Bluegrass State May Say No to the Feds’ Gun Control Measures
A new bill would help to put an end to intrusive and immoral federal gun control measures. At least in the territory of Kentucky.
House Bill 120, which was introduced on January 3rd, would require the Kentucky General Assembly to stand to the federal government if officials required the state’s resources to implement federal gun controls that would impact the Bluegrass state.
The state government body would be required to act against federal pushes by adopting “and [enacting] any and all measures as may be necessary to prevent the enforcement of any federal act, law, order, rule, or regulation which attempts to commandeer local or state law enforcement officers to enforce federal restrictions on firearms in violation of the Constitution of the United States,” the bill reads.
If signed into law, the bill would serve as an emergency safeguard, requiring state officials to stand up to federal pressure in case feds try to commandeer state resources.

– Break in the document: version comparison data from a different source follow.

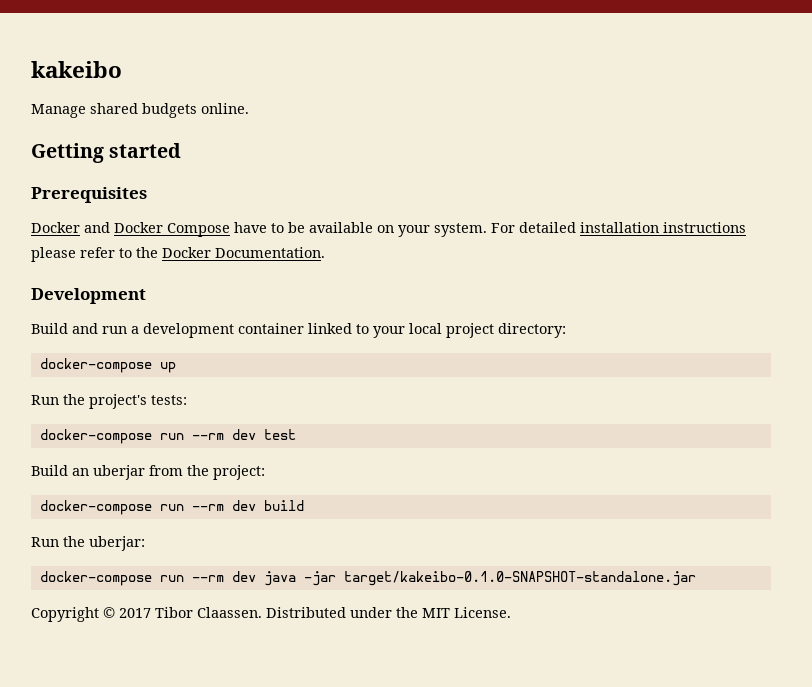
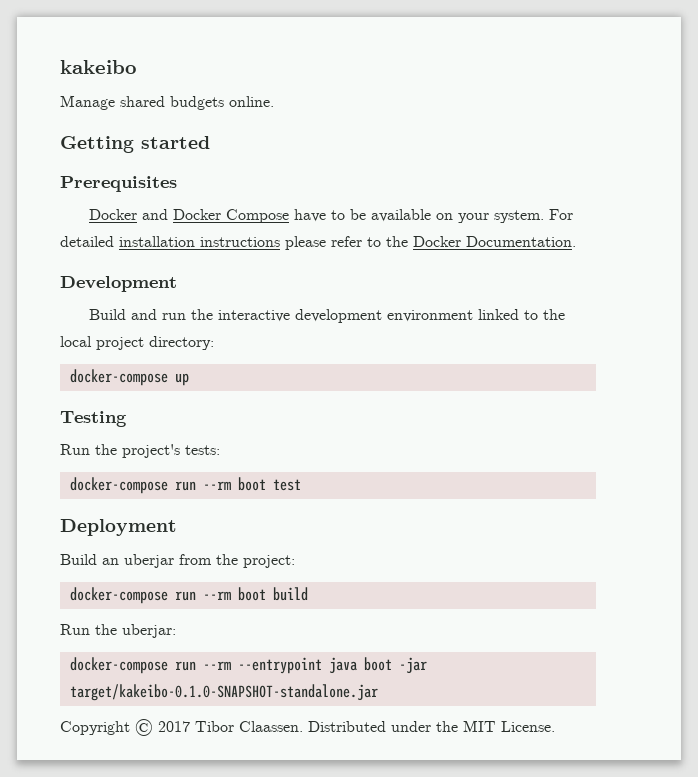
- Build and run a development container linked to your local project directory:
+ Build and run the interactive development environment linked to the local project directory:
+ Testing
- docker-compose run --rm dev test
+ docker-compose run --rm boot test
+ Deployment
- docker-compose run --rm dev build
+ docker-compose run --rm boot build
- docker-compose run --rm dev java -jar target/kakeibo-0.1.0-SNAPSHOT-standalone.jar
+ docker-compose run --rm --entrypoint java boot -jar target/kakeibo-0.1.0-SNAPSHOT-standalone.jar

As more states are passing similar bills, effectively nullifying the federal government’s power over state residents, the idea that feds may try to commandeer resources from place like Kentucky isn’t far-fetched.
While HB120 has just been introduced, it still too early for us to know if it will pass or if it will be signed into law. It’s currently pending review by the House Judiciary Committee where the piece of legislation must pass with a majority vote before it heads to the full House for further consideration.

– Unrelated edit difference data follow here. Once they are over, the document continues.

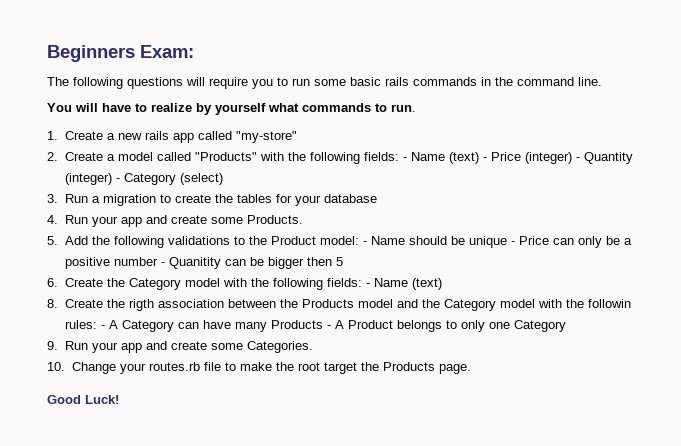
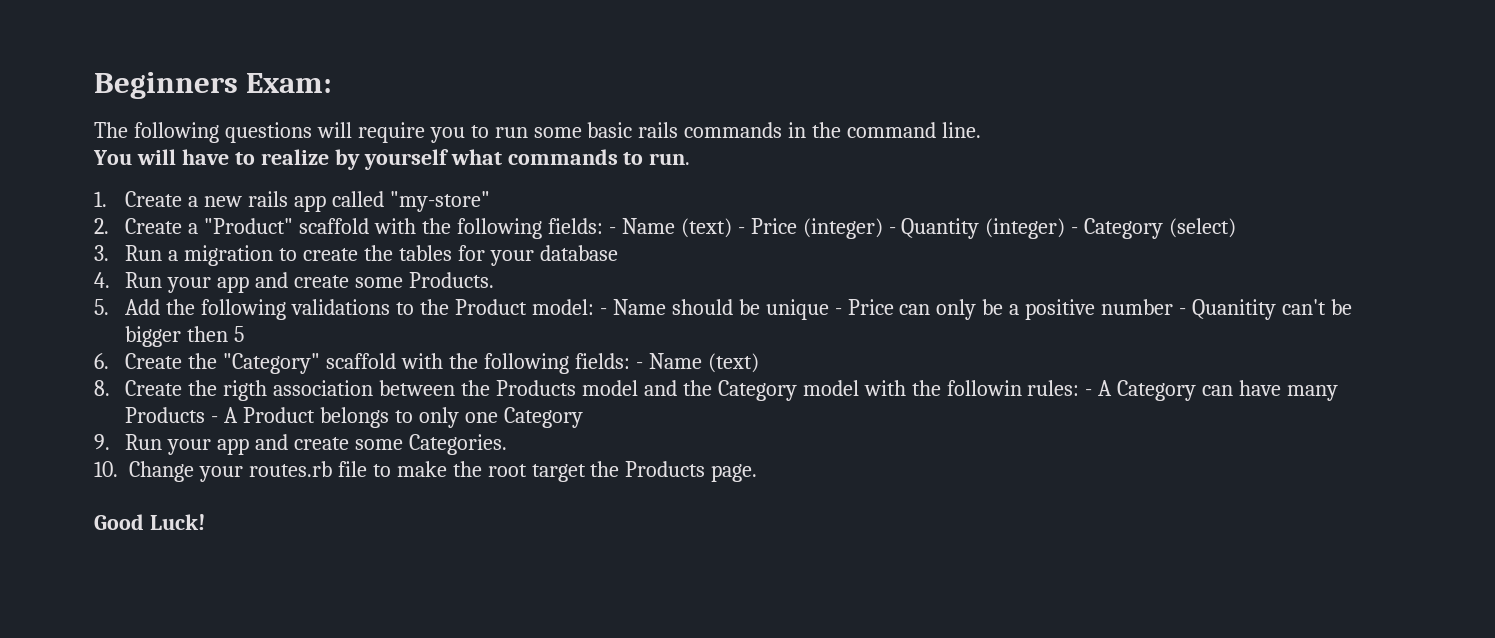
- 2. Create a model called "Products" with the following fields: - Name (text) - Price (integer) - Quantity (integer) - Category (select)
+ 2. Create a "Product" scaffold with the following fields: - Name (text) - Price (integer) - Quantity (integer) - Category (select)
- 5. Add the following validations to the Product model: - Name should be unique - Price can only be a positive number - Quanitity can be bigger then 5
+ 5. Add the following validations to the Product model: - Name should be unique - Price can only be a positive number - Quanitity can't be bigger then 5
- 6. Create the Category model with the following fields: - Name (text)
+ 6. Create the "Category" scaffold with the following fields: - Name (text)

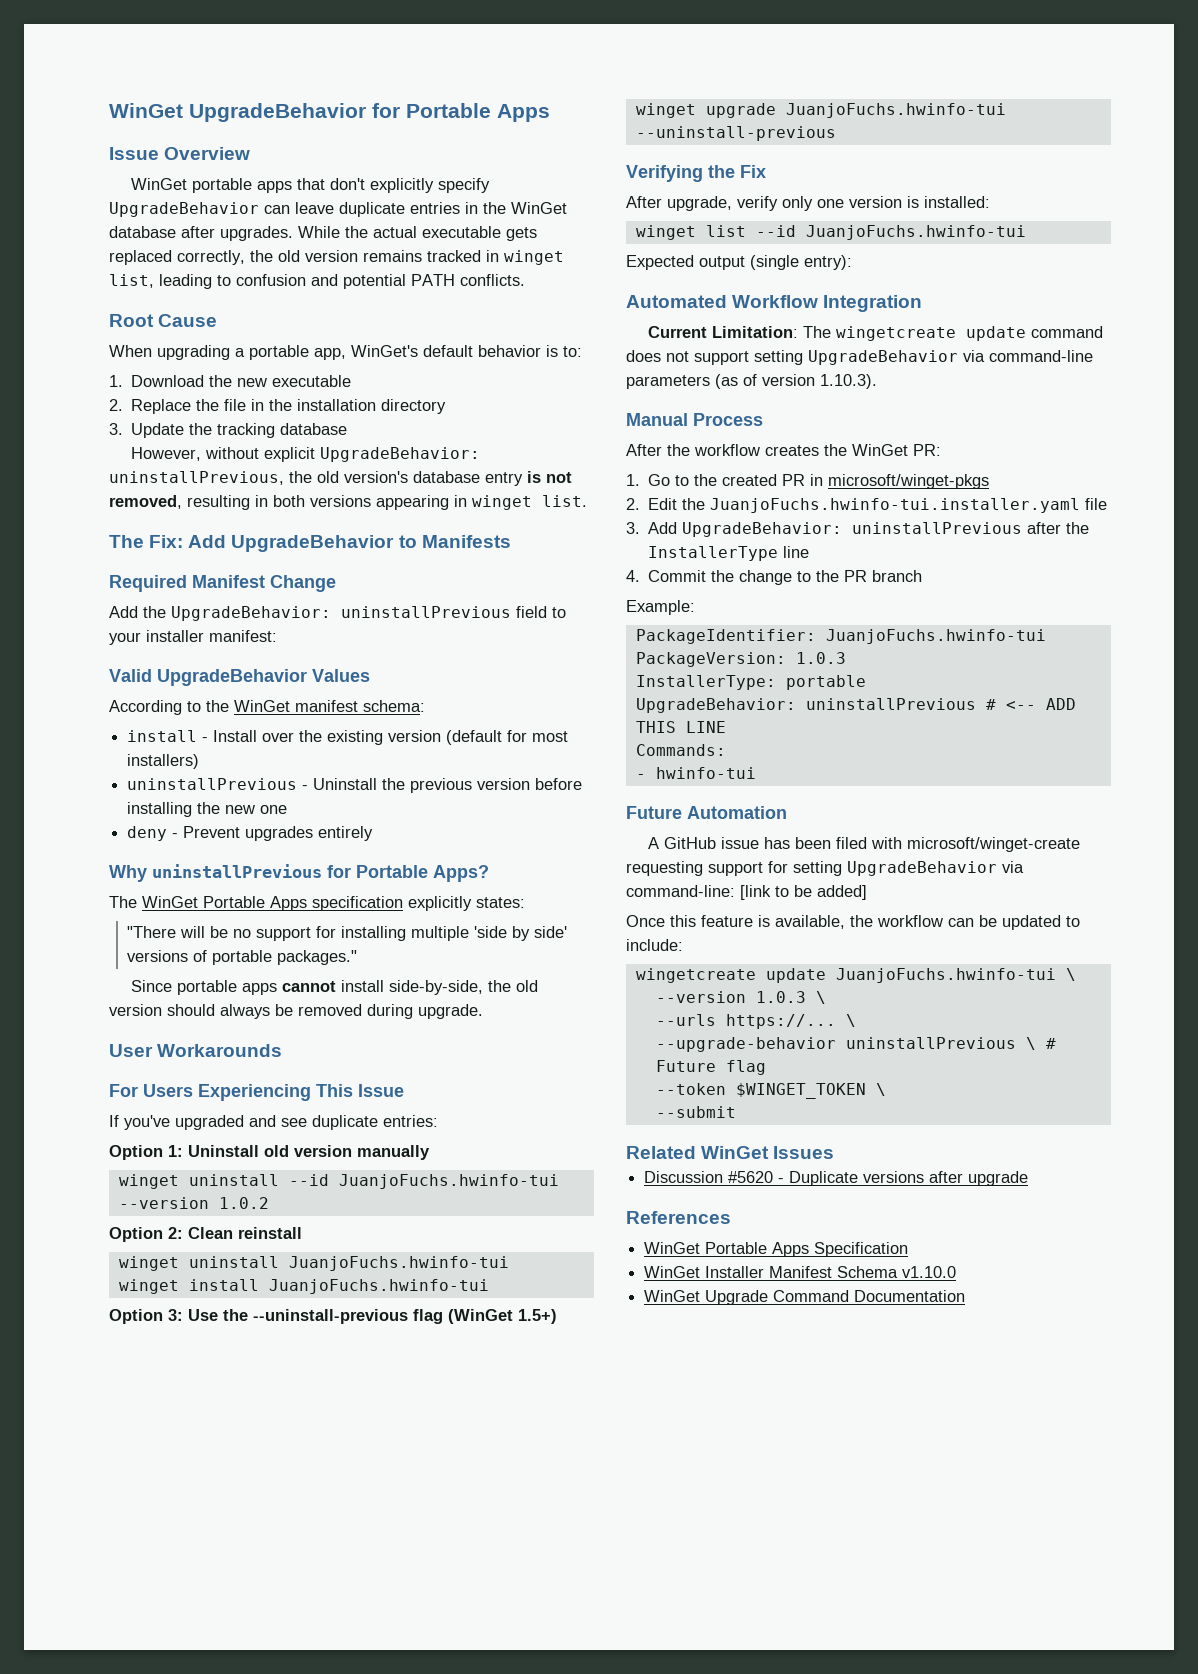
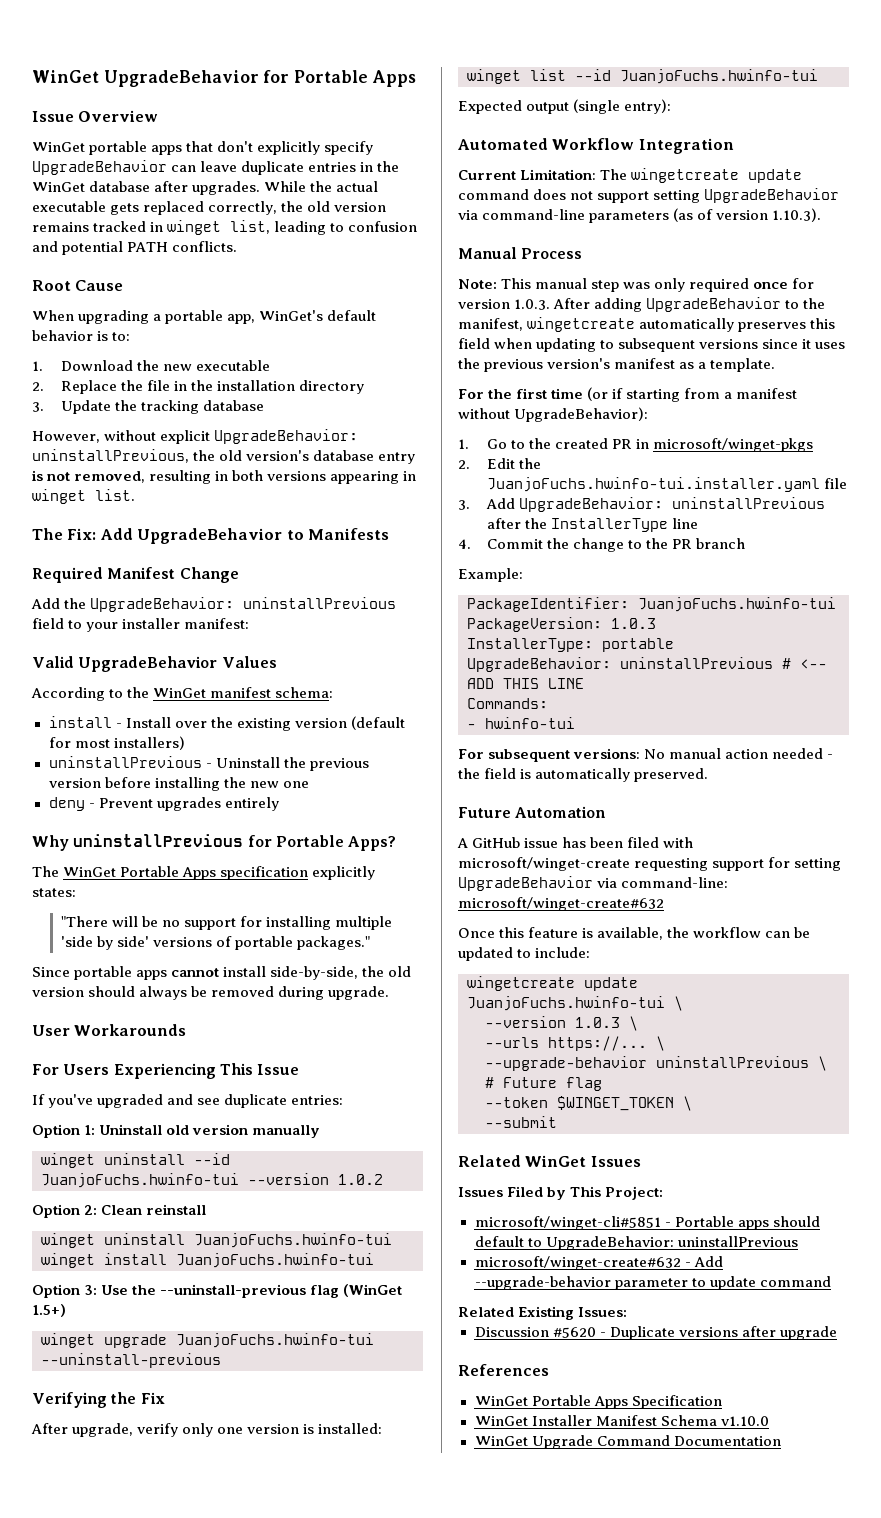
- After the workflow creates the WinGet PR:
+ Note: This manual step was only required once for version 1.0.3. After adding UpgradeBehavior to the manifest, wingetcreate automatically preserves this field when updating to subsequent versions since it uses the previous version's manifest as a template.
+ For the first time (or if starting from a manifest without UpgradeBehavior):
+ For subsequent versions: No manual action needed - the field is automatically preserved.
- A GitHub issue has been filed with microsoft/winget-create requesting support for setting UpgradeBehavior via command-line: [link to be added]
+ A GitHub issue has been filed with microsoft/winget-create requesting support for setting UpgradeBehavior via command-line: microsoft/winget-create#632
+ Issues Filed by This Project:
+ microsoft/winget-cli#5851 - Portable apps should default to UpgradeBehavior: uninstallPrevious
+ microsoft/winget-create#632 - Add --upgrade-behavior parameter to update command
+ Related Existing Issues:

To anti-federal overreach advocates like members of the Tenth Amendment Center, this type of action rests on a well-established legal principle known as the anti-commandeering doctrine. Initially, it was based on four Supreme Court cases from 1842 that held that the federal government may not compel states to enact or enforce a federal regulatory program against their will.

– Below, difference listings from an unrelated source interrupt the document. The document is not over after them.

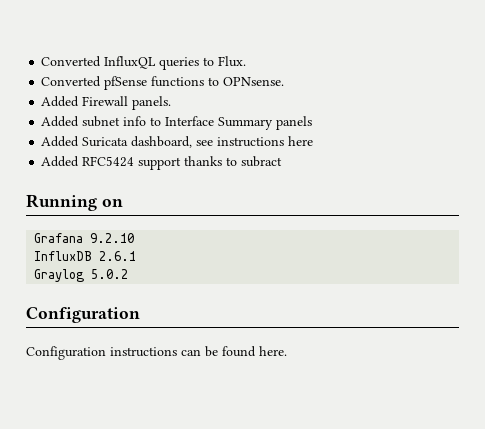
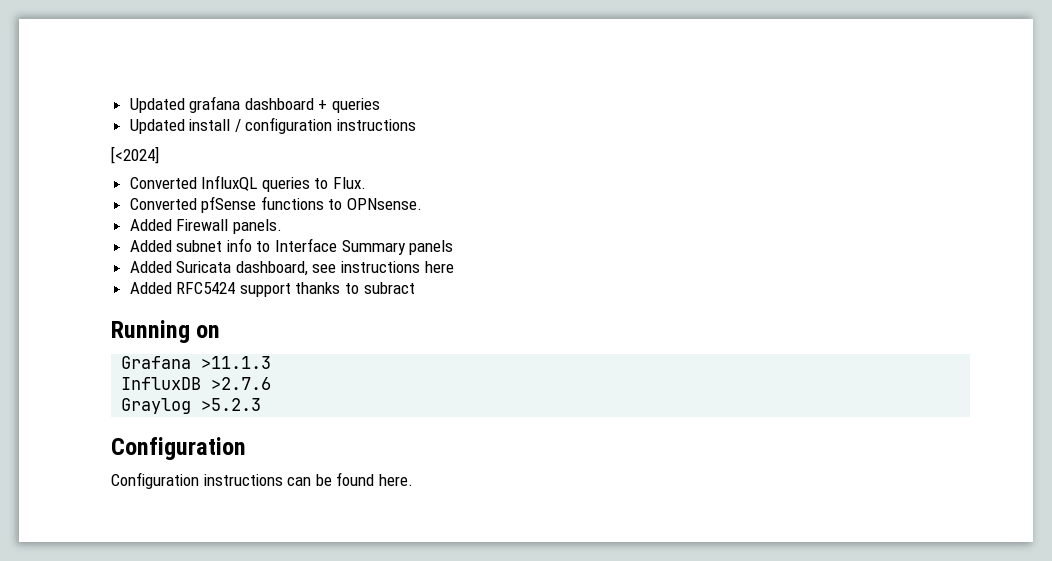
+ Updated grafana dashboard + queries
+ Updated install / configuration instructions
+ [<2024]
- Grafana 9.2.10
+ Grafana >11.1.3
- InfluxDB 2.6.1
+ InfluxDB >2.7.6
- Graylog 5.0.2
+ Graylog >5.2.3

As states act against parts of the drug war unilaterally, many also act to keep the feds from ever infringing on locals’ gun rights. But the “nullification” approach can also be used for other purposes.
If Kentucky’s legislature passes HB120 and it’s eventually signed into law, it could set a precedent for future action, allowing other bills to surface requiring state officials to say no to the federal government when it comes to enforcing other intrusive, immoral laws.